Redshift – the complete guide

Welcome to the Amazon Redshift course for absolute beginners. I am so happy that you have decided and taken first step to learn Redshift.

In this course, we will start from the basics. We will talk about the core architecture and salient features. Moreover we will discuss important topics like Distribution Style & Sort keys to consider while learning or working on Redshift.

Since this is Amazon Redshift absolute beginner course I have not included any labs however there will be quizzes at the end of each module.

This will further strengthen your knowledge and understanding at every step.
If you are absolute beginner then this course will give a good overview of the Amazon Redshift.

The goal is that after taking this course you should be comfortable in talking about Redshift. You should be able to participate in group discussions at your work place and understand solutions concerning Amazon Redshift.

We will start with the fundamentals :

Data Warehouse
MPP System
Columnar Database

Then we will see how these fundamentals are applicable to Amazon Redshift.
We will see how parallelism is built as part of the core architecture in Redshift.

Download PDF

Enroll For AWS Course

Fundamental Concepts

Data Warehouse

Amazon Redshift is a data warehouse offering by AWS (Amazon Web Services).

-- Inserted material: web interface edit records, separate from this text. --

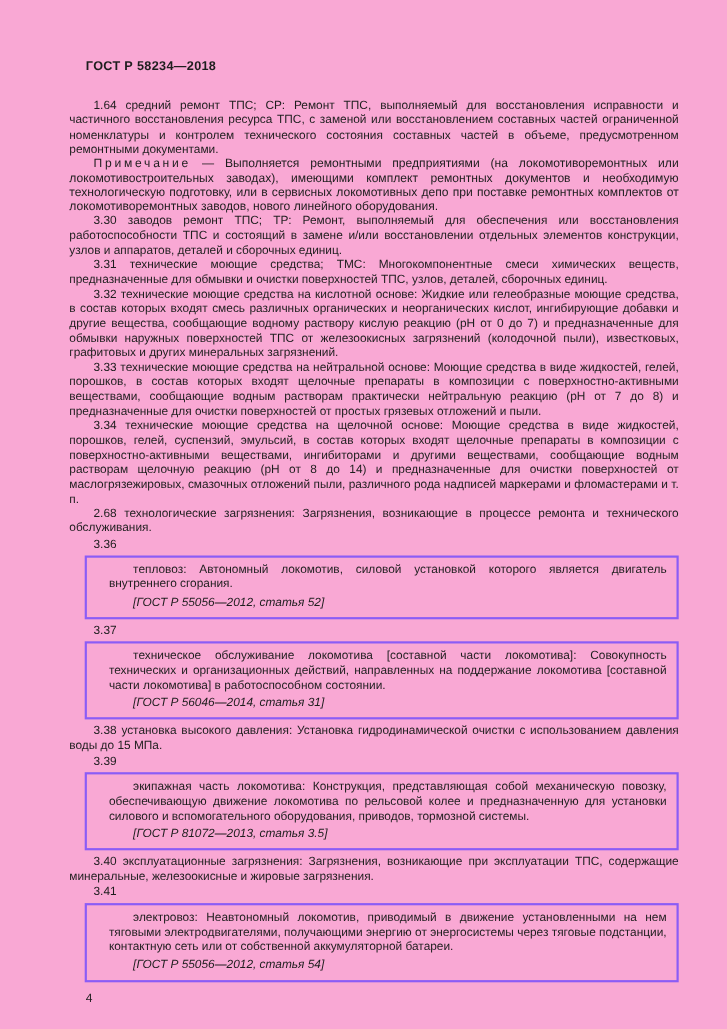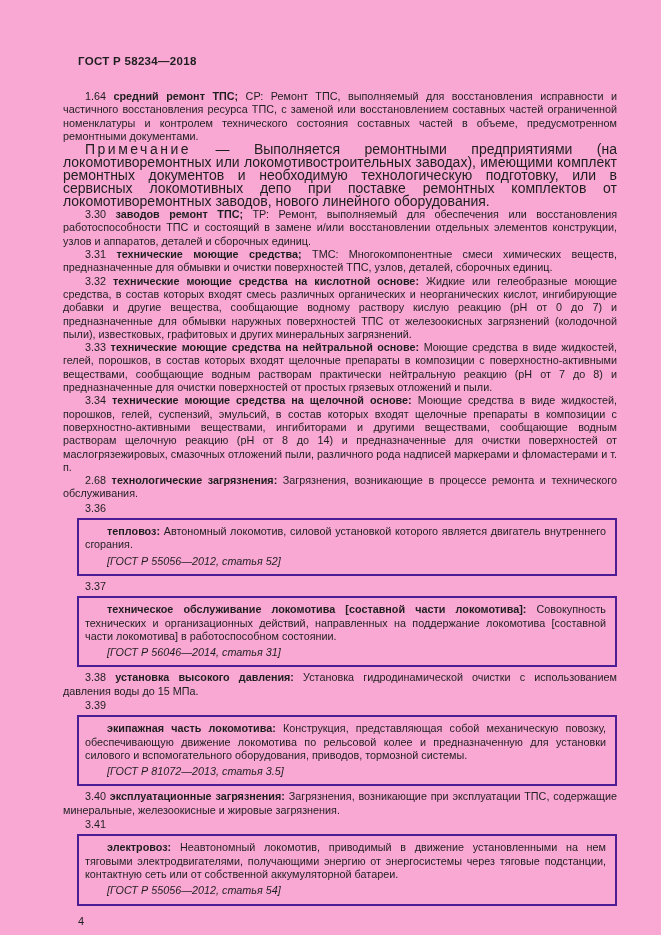"средний ремонт ТПС;" .b { font-weight: bold -> normal }
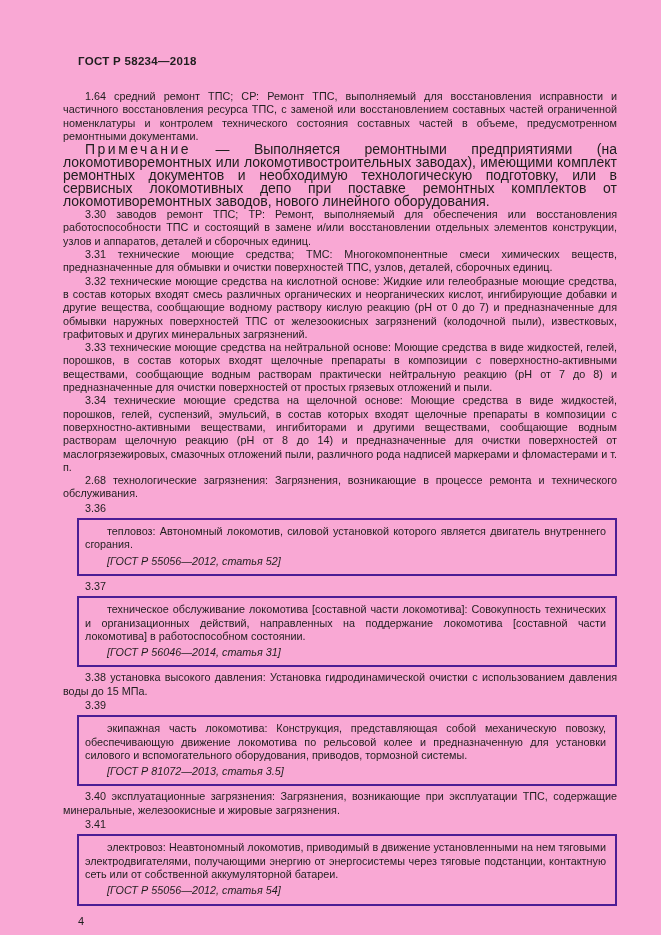"Примечание — Выполняется ремонтными" p.note { font-size: 14px -> 11px }
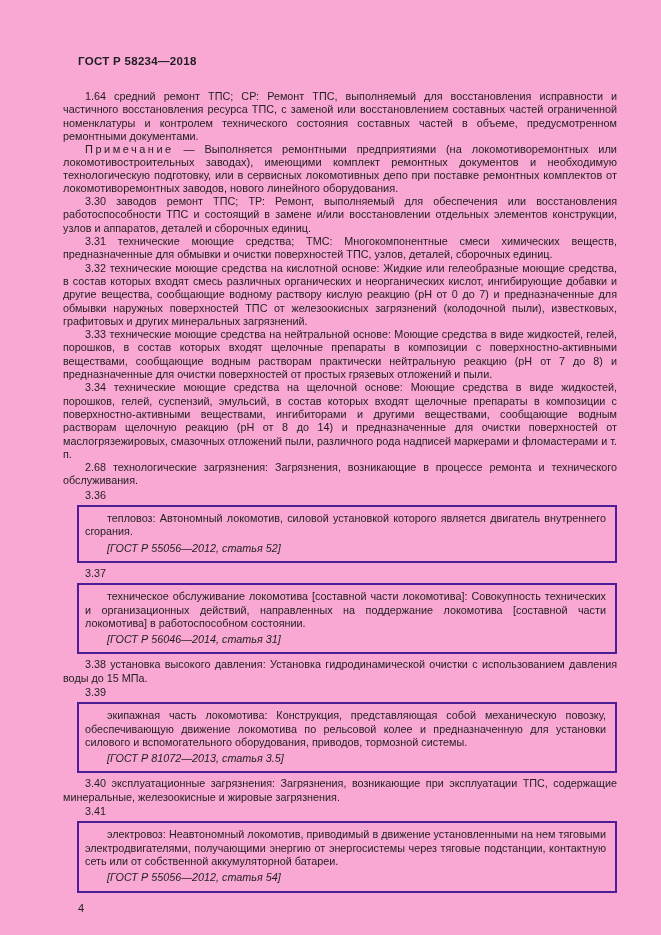"тепловоз: Автономный локомотив, силовой" .def-box { border: 2px solid #4c1d95 -> 2px solid #8b5cf6; padding: 5px 9px 6px 6px -> 5px 9px 6px 20px }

So what is a Data Warehouse ?

Data Warehouse is a system that allow users to complete 3 main tasks:

Mechanism to gather data from various sources
Provide tools to transform data and apply business logic on it
Enable business to take decisions by supporting Reports & Visualisations.

The Massively Parallel Processing (MPP) system

Massively Parallel Processing (MPP) system are built on mechanism of DIVIDE & CONQUER. The task is divided into multiple smaller & similar tasks by main node. The tasks are further given to delegates to complete. Once the delegates complete their tasks, they share the result with main node.

Summary:

Divide the work into smaller ‘similar’ tasks
individual teams work in silo to complete the task
“Main node” collate the tasks back into one output

The Columnar Database

Columnar database use different method of storing data in blocks when compared to traditional row-based storage databases. The columns are stored in same/adjacent storage blocks. This facilitates quick retrieval of data as only the blocks that store required columns are scanned and not all the blocks.

Summary:

Columns are stored in same/adjacent block
Efficient read when few columns are required
Better compression at column level

Watch the video – Redshift Free Course

Amazon Redshift – The cloud Data Warehouse

In this lesson , we will see how Amazon Redshift work as the data warehouse.

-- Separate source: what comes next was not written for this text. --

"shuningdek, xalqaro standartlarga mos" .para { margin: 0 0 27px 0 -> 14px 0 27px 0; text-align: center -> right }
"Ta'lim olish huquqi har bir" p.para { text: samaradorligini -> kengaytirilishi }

Gather data from various sources:

Export to S3 and run COPY command
JDBC connection to Source & load data into table
Amazon DataShare to bring data from another Redshift cluster
Use other services – Glue/Lambda/EMR to process and load data into Redshift
Use Lakeformation table as external table in Redshift

Apply business transformations

Allows you to run SQL on data in the tables
Can connect other AWS services like GLUE/EMR to process
Let you connect ETL tools to process data

Enable business to take decisions

Unload data into S3 bucket for downstream applications
Quicksight and other Reporting tools can connect for visualisation
Can share data via Datashare with other Redshift cluster.

Amazon Redshift – The MPP system

Amazon Redshift architecture consists of 2 types of Nodes:

Leader Node
Compute Node

*There is a third type of node which is Spectrum Node which I will not cover as part of this beginners course.

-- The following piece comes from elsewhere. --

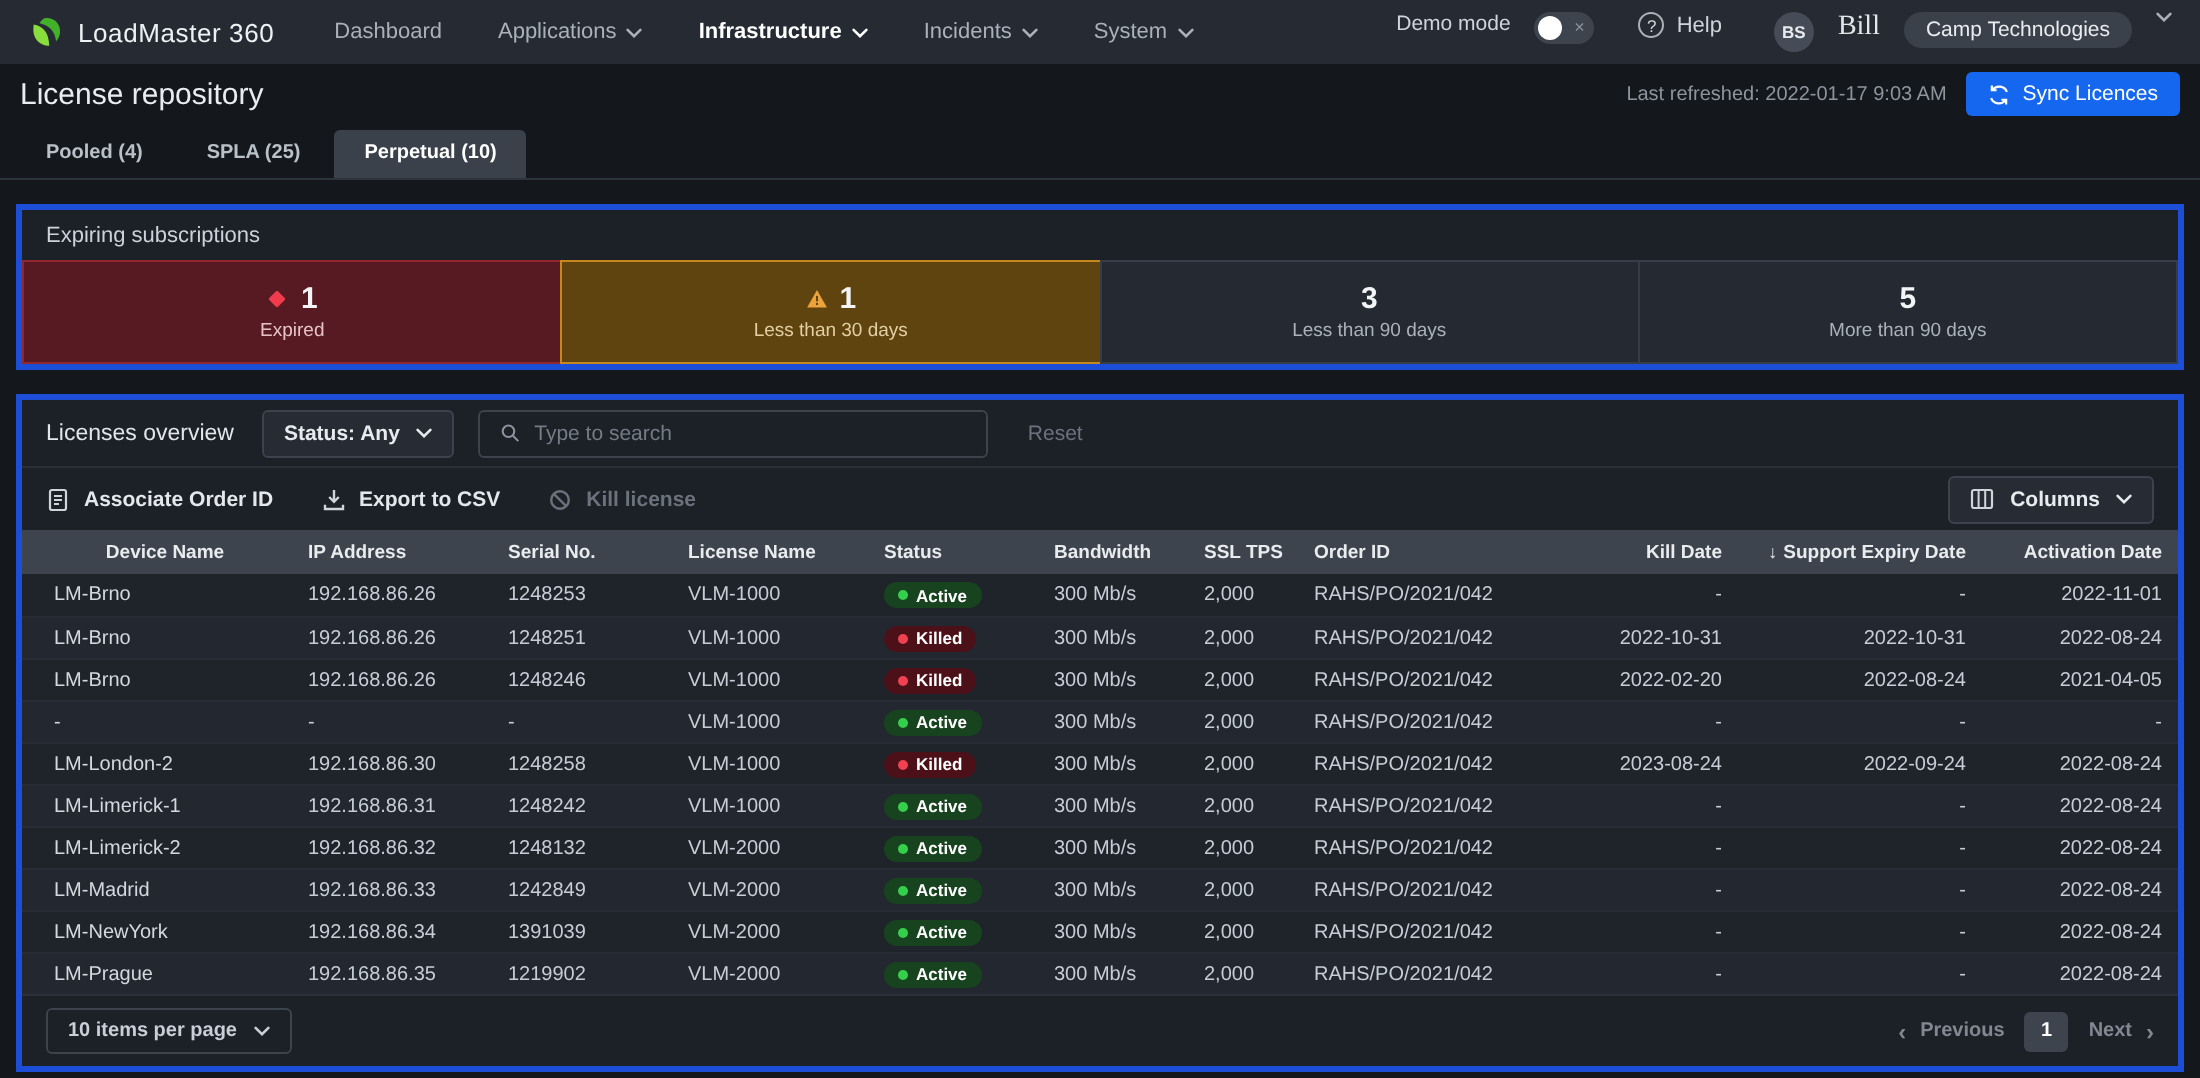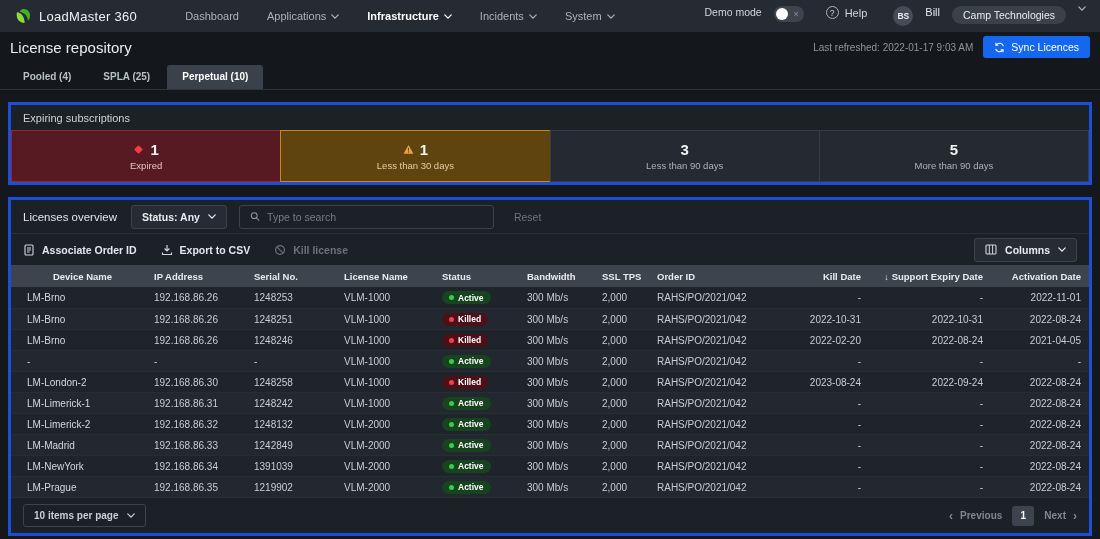"Dashboard" .mainnav { margin-left: 48px -> 30px }
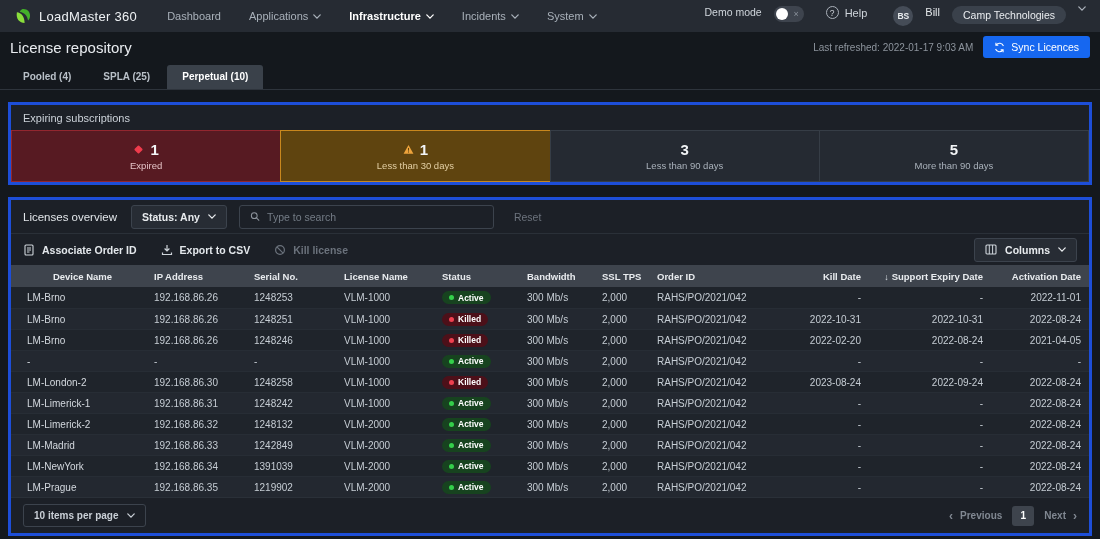"Bill" .username { font-family: none -> Liberation Serif, serif; font-size: 11px -> 14px }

The end-user will submit request to the Leader Node. There is one and only one leader node in the Amazon Redshift cluster. Leader node will break the task into smaller-similar tasks. These small tasks are passed to compute nodes for processing.

The compute nodes have their own memory & storage portion to complete the task. The compute nodes are divided into slices which are like “mini-computers” that actually process the data. Each compute node has at-least 1 slice depending on the node type in the redshift cluster.

Once the task is complete compute nodes sends the result back to leader node which collates all the result from different compute nodes. Once done, it passes the output to end users.

Amazon Redshift – The columnar database

Amazon Redshift is a columnar database hence it is logically faster than many traditional RDBMS which are row-oriented for data analytics.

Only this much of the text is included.